The system flexibility analysis, step 3, includes the assessment of the power system adequacy once flexibility resources have been dispatched, in comparison with the flexibility required by the system at different times. Here, a chronological power system modeling for one year with a 1-h time step is applied. This analysis can have various degrees of complexity and detail: from a deterministic analysis in which only the specific technical constraints of the generating units are considered, to a probabilistic one where RES and load variability are taken into account based on historical data and Monte-Carlo simulations. Moreover, the full spectrum of flexibility resources such as demand response or RES curtailment, can be systematically included, as well as market and operational arrangements (e.g., reserve capacity constraints of the system).
Finally, step 4 is built on step 3 analysis to include the constraints of the power transmission network such as thermal limits of the transmission lines when distributing power flows. The objective is to determine the extent to which the transmission network impacts the ability of the system operator to balance the system using the available flexibility resources. This final step is out of the scope of the present work given that would require detailed modelling of the transmission network in the examined area (Europe).
Summarizing, in step 1, a mapping of the future needs in power system flexibility is performed. In step 2, a systematic recording of the flexibility resources is conducted. The combination of these two steps can provide useful insights to both power system operators and policy makers. However, the ability of the system to cope with the flexibility challenges is investigated in steps 3 and 4. Thus, the value of flexibility resources can be fully analyzed, while assessing the impact of policy, market, technical and operational arrangements, such as reserve dimensioning, planned and unplanned outages, transmission congestions and active participation of demand response and RES into markets.
The main element to consider in flexibility analysis is the more frequent and extensive need of ramping capabilities. There is already extensive work performed on ramp analysis: two regional transmission system operators in the United States, California Independent System Operator (CAISO) and Midcontinent Independent System Operator (MISO), have proposed market-based flexible ramping products to avoid balance violations caused mainly by the variability and uncertainty in generation from RES [8]. The first step needed when designing new market products is the assessment of the requirements of the system. Ramp events should be characterized in terms of ramping start and end time, ramping duration, ramping rate, and ramping magnitude [9]. Not only deeper ramp events will be a constant new feature in the future system, but also inertia will be challenged. The phase-out of coal and nuclear power plants, at least in some European countries, and the significant increase of wind and solar generation will transform the system towards an inverter-dominated grid [10].
The objective of this work is to propose a methodological approach to analyze power system flexibility in a systematic way. The focus is in the evolution of the European power system from 2020 to 2025, where the new legislative proposal will enter into force. There are several previous works on specific countries, as Germany [11], France [5] and Greece [12], but less on assessing the European system as a whole [13]. Although there are several previous works focusing on the analysis of 1-h ramps, we consider essential to extend this analysis up to 3 or 4 hour ramps, at least in countries with significant solar photovoltaic (PV) installed capacity, as these longer-lasting ramps impact the operation of the grid and the sizing of the operational reserve needs. A more complete analysis considering the evolution of system inertia is also included.
The insights gained applying the proposed methodology can then be used as input to guide the development of new flexibility resources and to design new market products.
The following in this article is organized as follows: Section 2 proposes the metrics for the first three power system flexibility assessment steps conducted in this work; Section 3 presents the European power dispatch model. Section 4 shows the main results of the flexibility analysis. Finally, Section 5 highlights the main conclusions.

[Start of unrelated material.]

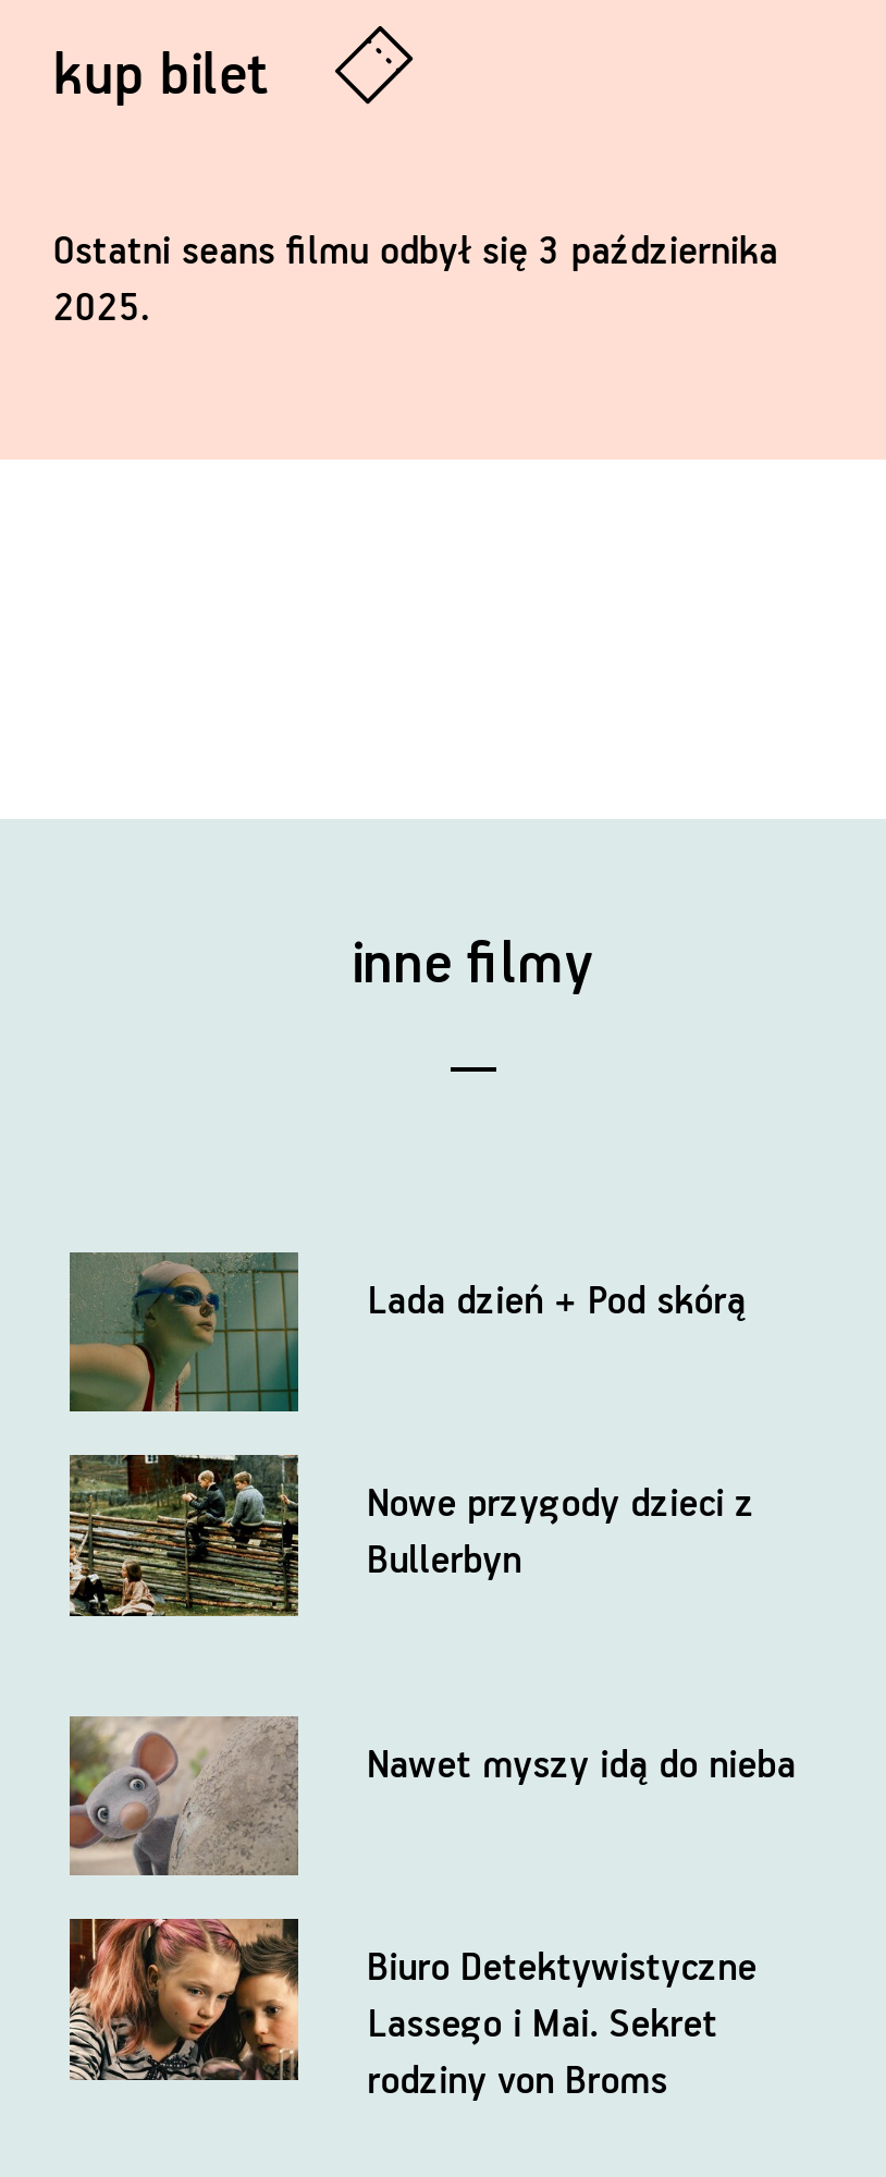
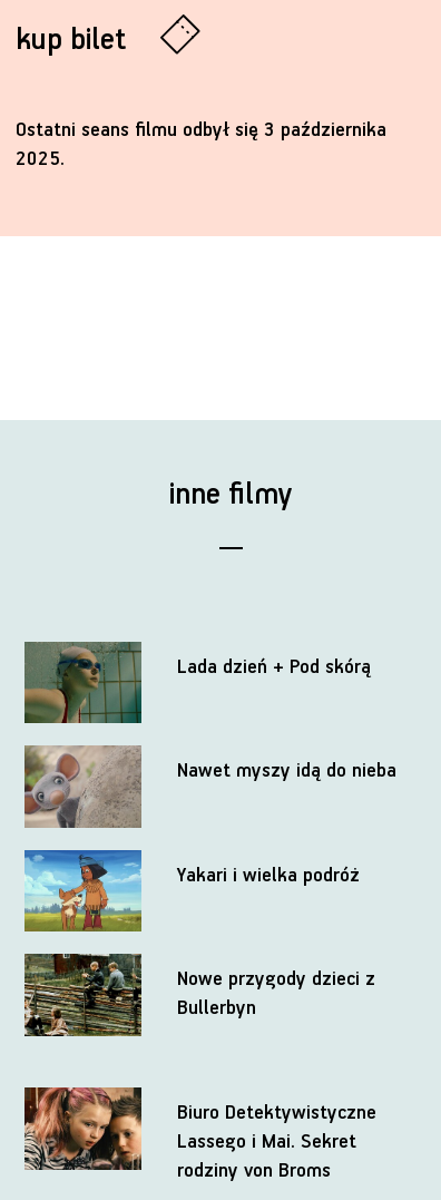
none -> [23,849,359,933] [image] | Yakari i wielka podróż
moved [65,1451,755,1620] -> [22,952,375,1038]: [image] | Nowe przygody dzieci z | Bullerbyn
moved [70,1716,796,1878] -> [24,745,396,828]: [image] | Nawet myszy idą do nieba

2. Power System Flexibility Assessment

In this work, each step of the flexibility analysis was performed considering a set of indicators. This allowed comparison between countries and between analyzed years (2020 and 2025).

2.1. Step 1: Flexibility Requirements Indicators

The main topic was ramp analysis over a variety of time horizons: magnitude of ramps, frequency of occurrence and timing. Net (residual) load is the demand that must be supplied by dispatchable resources, mainly the conventional generation fleet, but also the storage and demand response, if all of the renewable energy is to be utilized [14].
Reference [15] provides a wide range of indicators to cover this analysis related to renewable energy penetration into the power system:
  • RES Load Penetration Index (RLPI). This is the maximum hourly coverage of load by non-dispatchable renewables energy generation (wind and solar):
    R L P I ( t ) = max ( W ( t ) + S ( t ) L ( t ) ) for t = 1 , 2 , 3 , , 8760
    where W(t), S(t), and L(t) are wind and solar energy generation, and the demand at time t respectively.
  • Renewable Energy Penetration Index (REPI). This is the average value of demand covered by wind and solar generation:
    R E P I =   W a n n u a l + S a n n u a l E a n n u a l =   t = 1 8760 W ( t ) + S ( t ) t = 1 8760 L ( t ) ,
  • Renewable energy generation Curtailment Risk (RCR):
    R C R =   n u m b e r   o f   h o u r s   i n   t h e   y e a r   w i t h   R L ( t )   <   0 8760 ,
    where RL(t) is the residual load at hour t. In this work, the residual load is defined as follows:
    R L ( t ) =   L ( t ) W ( t ) S ( t ) .
Other definitions can be found in the literature, but were kept as simple as possible to gain insights into the impact of wind and solar generation on the power system.
  • Non-Synchronous Penetration Ratio (SNSP). An additional concern through the transition to a low carbon system is the evolution of system inertia, which is an important element of frequency stability. In [16], the authors propose the following indicator to monitor the evolution of the system inertia:
    S N S P ( t ) =   W ( t ) + H V D C ( t ) i m p o r t L ( t ) + H V D C ( t ) e x p o r t ,
    where W(t) refers to wind power generation, L(t) is the system demand, and HVDC(t)import and HVDC(t)export are the imported and exported power through high voltage direct current (HVDC) interconnections respectively, all of them at time step t. This metric can be generalized as follows:
    S N S P ( t ) =   P ( t ) i n i n v e r t e r P ( t ) o u t =   W ( t ) + P V ( t ) + H V D C ( t ) i m p o r t L ( t ) +   P ( t ) e x p o r t .
    Notice that the denominator HVDC(t)export has been replaced by P(t)export. This is because the original work [16] was focused on Ireland, which has only one interconnector, which has HVDC technology. It is worth to say that inverters can emulate system inertia, so when this capability is implemented, the numerator can be reduced accordingly (the emulation is different depending on the system the inverter is connected to: wind, PV, or HVDC interconnection). For example, since 2006, Hydro Quebec Transénergie has required system inertia emulation to wind farms with rated output greater than 10 MW [17].

2.2. Step 2: Flexibility Resources Indicators

The objective of this step was to identify the potential flexible resources that exist in the system. The proposed indicators were the following:
  • Flexible Capacity Ratio (FCR): the percentage of installed capacity of a resource type relative to peak demand. This metric can be used to evaluate the diversity and potential capability of flexibility sources through a “flexibility chart” that is employed to visualize the dominant factors and compare the variety of solutions in different countries/areas [18].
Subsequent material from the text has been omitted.